The 94-year-old who’s probably the Philippines’ oldest Eagle Scout
Cesar C. Javier remembers clearly the first time he saw a Scout. He was 12 years old and walking past what was then known as the Holy Ghost Church in Manila, the Philippines’ capital, when he caught sight of a group of boys in uniform. He didn’t know who they were, but he was curious. It turned out the boys were Scouts, and Cesar decided to join the Movement. It was 1935.
“We were church Scouts (and) most of us were acolytes,” he recalled in an interview at his home in Quezon City, northeast of the capital. “Our Scout activities were confirmation duties, assisting in processions and also community services. I joined because I wanted to help other people.”
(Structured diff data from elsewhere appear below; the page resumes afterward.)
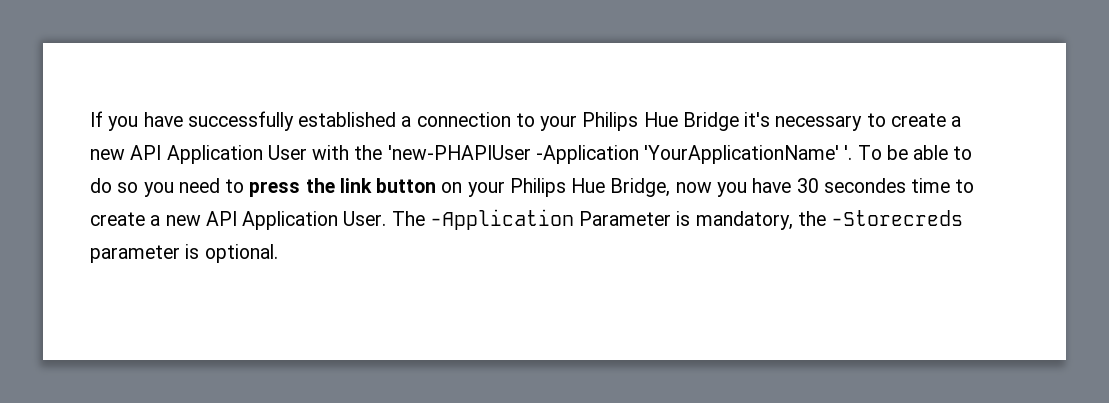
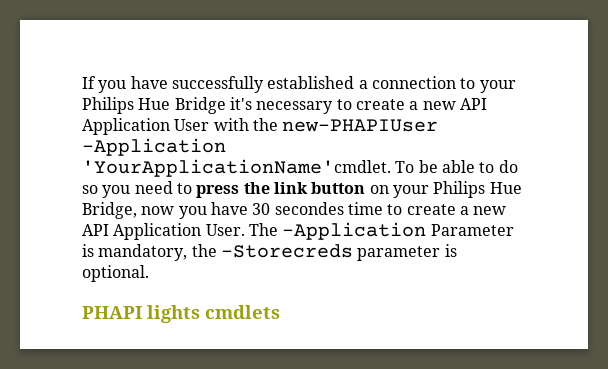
- If you have successfully established a connection to your Philips Hue Bridge it's necessary to create a new API Application User with the 'new-PHAPIUser -Application 'YourApplicationName' '.
+ If you have successfully established a connection to your Philips Hue Bridge it's necessary to create a new API Application User with the new-PHAPIUser -Application 'YourApplicationName'cmdlet.
+ PHAPI lights cmdlets

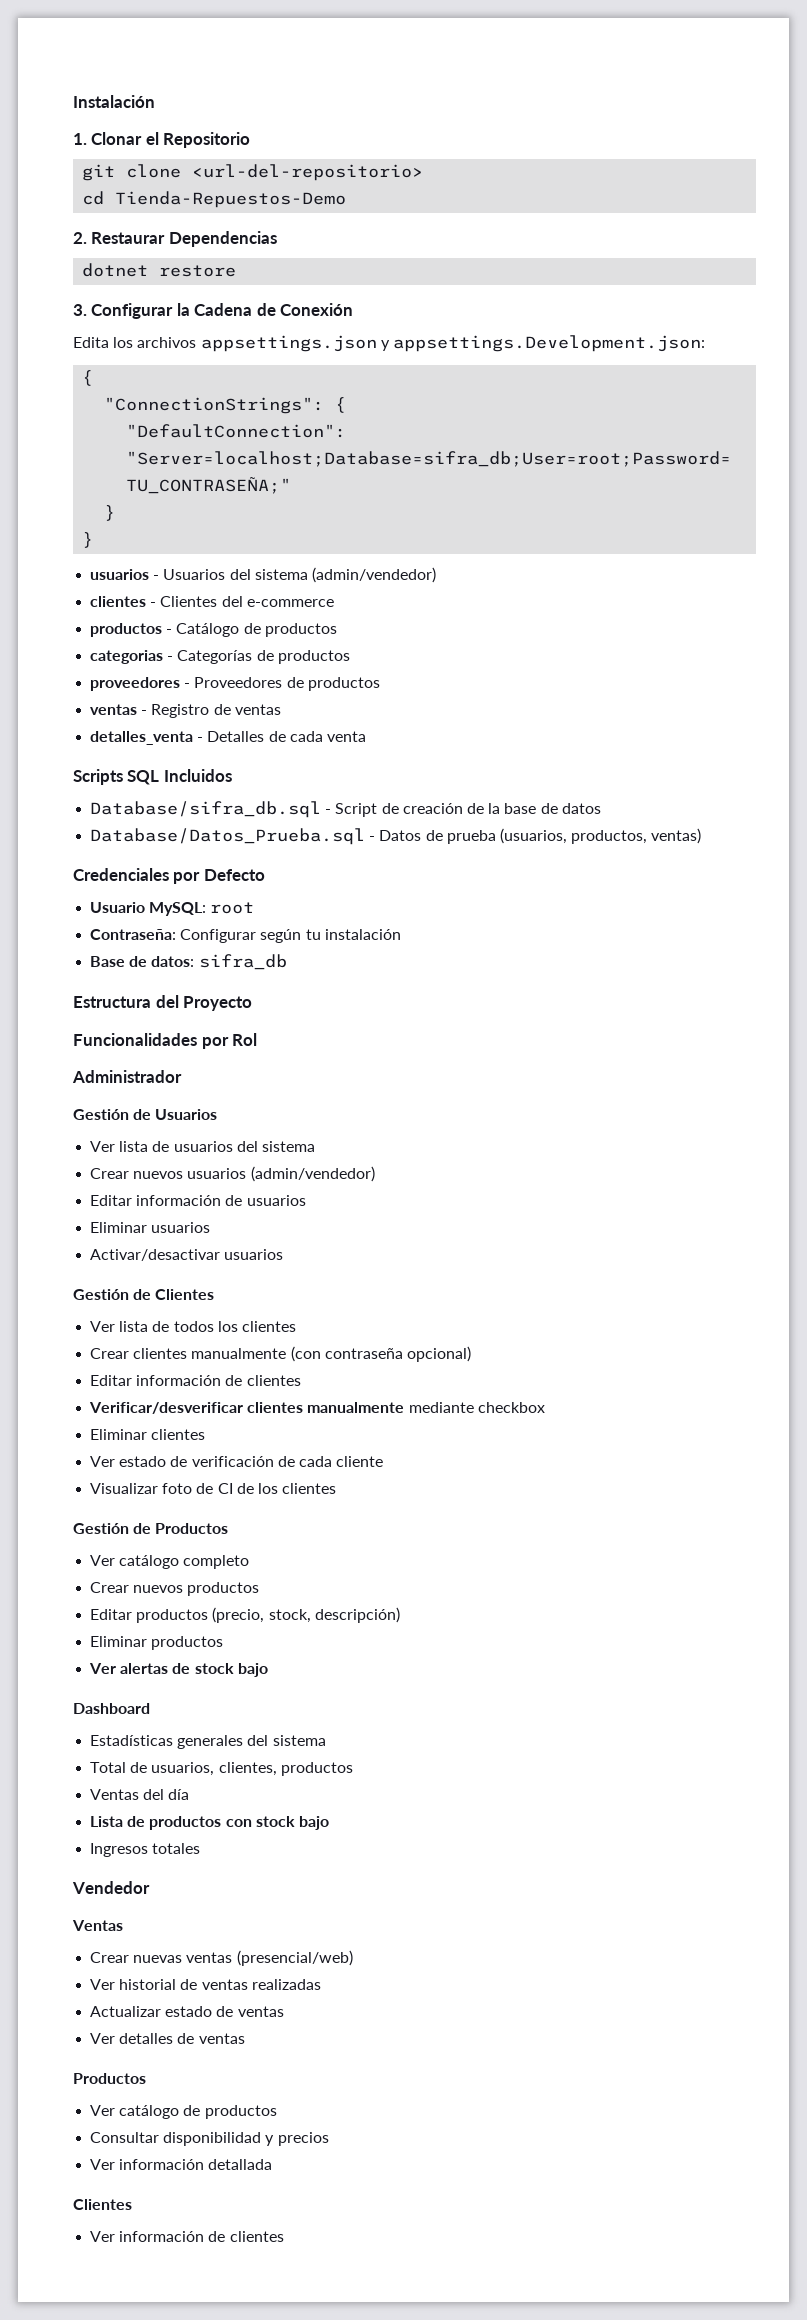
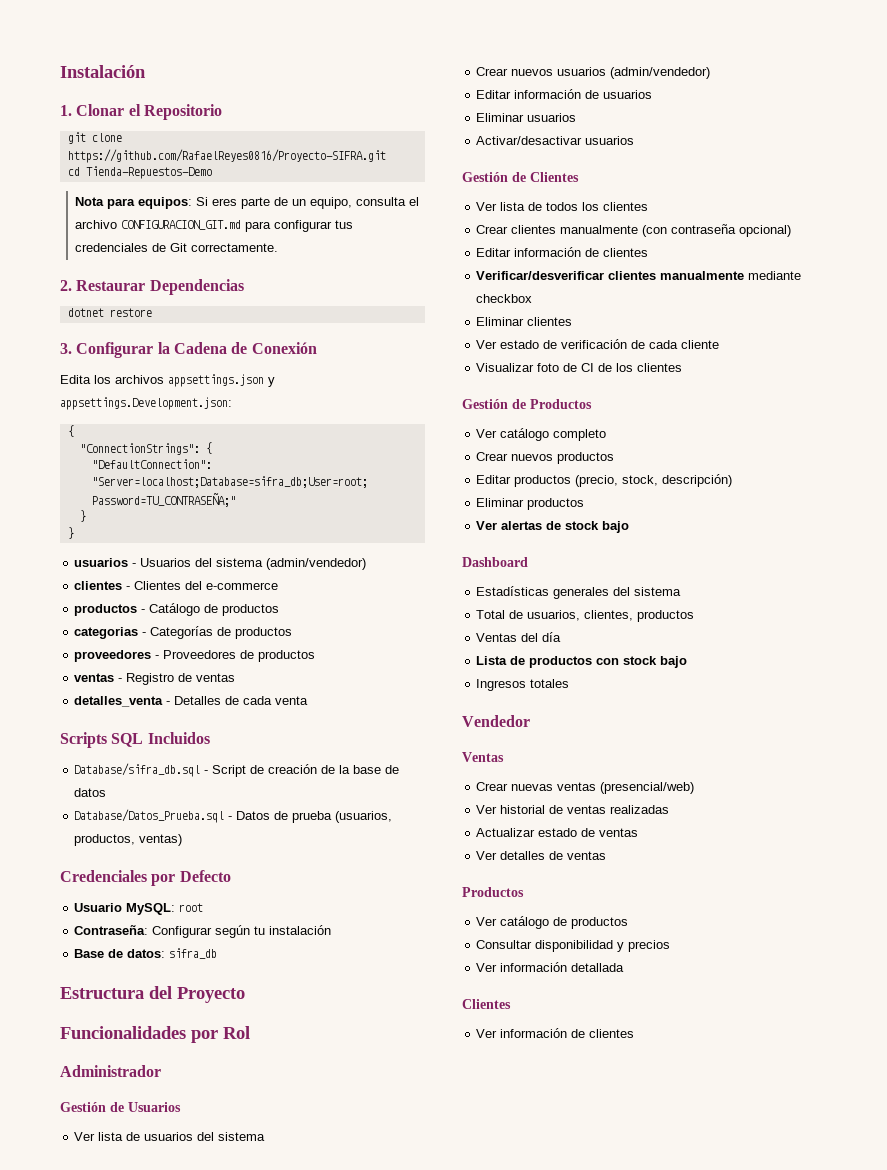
- git clone <url-del-repositorio>
+ git clone https://github.com/RafaelReyes0816/Proyecto-SIFRA.git
+ Nota para equipos: Si eres parte de un equipo, consulta el archivo CONFIGURACION_GIT.md para configurar tus credenciales de Git correctamente.

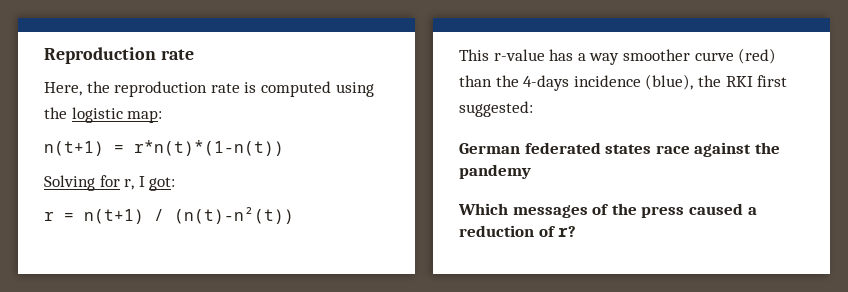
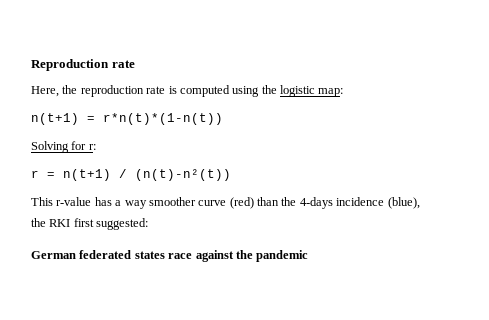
- Solving for r, I got:
+ Solving for r:
- German federated states race against the pandemy
- Which messages of the press caused a reduction of r?
+ German federated states race against the pandemic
Now 94, sporting fuzzy white hair and a moustache, Javier is married with nine children, all of whom have also joined the Movement; two becoming Eagle Scouts. According to the Boy Scouts of the Philippines, Javier, who was awarded Eagle Scout in 1945, could be the oldest person to hold the award in the Southeast Asian nation. He’s certainly the only remaining Scout from the time when The Philippines was a US colony and Scouting was run by the Boy Scouts of America. Joining the movement proved formative for a boy who’d spent all his life in the city. It instilled in him a lifelong appreciation of the environment, as well as the discipline and commitment to help his community. During the Second World War, Javier worked in the US military stores, but life was harsh during the three years of the Japanese occupation, and both his parents were among more than a million Filipinos who lost their lives as Allied troops fought to expel the Japanese from the archipelago. “I saw so many dead bodies,” he remembers. With the return of peace, Javier returned to Scouting, volunteering as an adult, and devoting evenings and weekends to the Movement. Over the decades, he’s seen numerous young people pass through his troop in what he sees as a continuous process of renewal. Javier has collected numerous Scouting awards and mementoes, including a Lifetime Achievement Award from the Boy Scouts of the Philippines, most of which are now on display in his modest home in Quezon City. “They’ve made me very happy,” he smiles, taking his certificates down from the brightly-coloured wall to inspect them more closely.
“I believe once a Scout, always a Scout,” he says, sitting back in his rocking chair, and adjusting his scarf.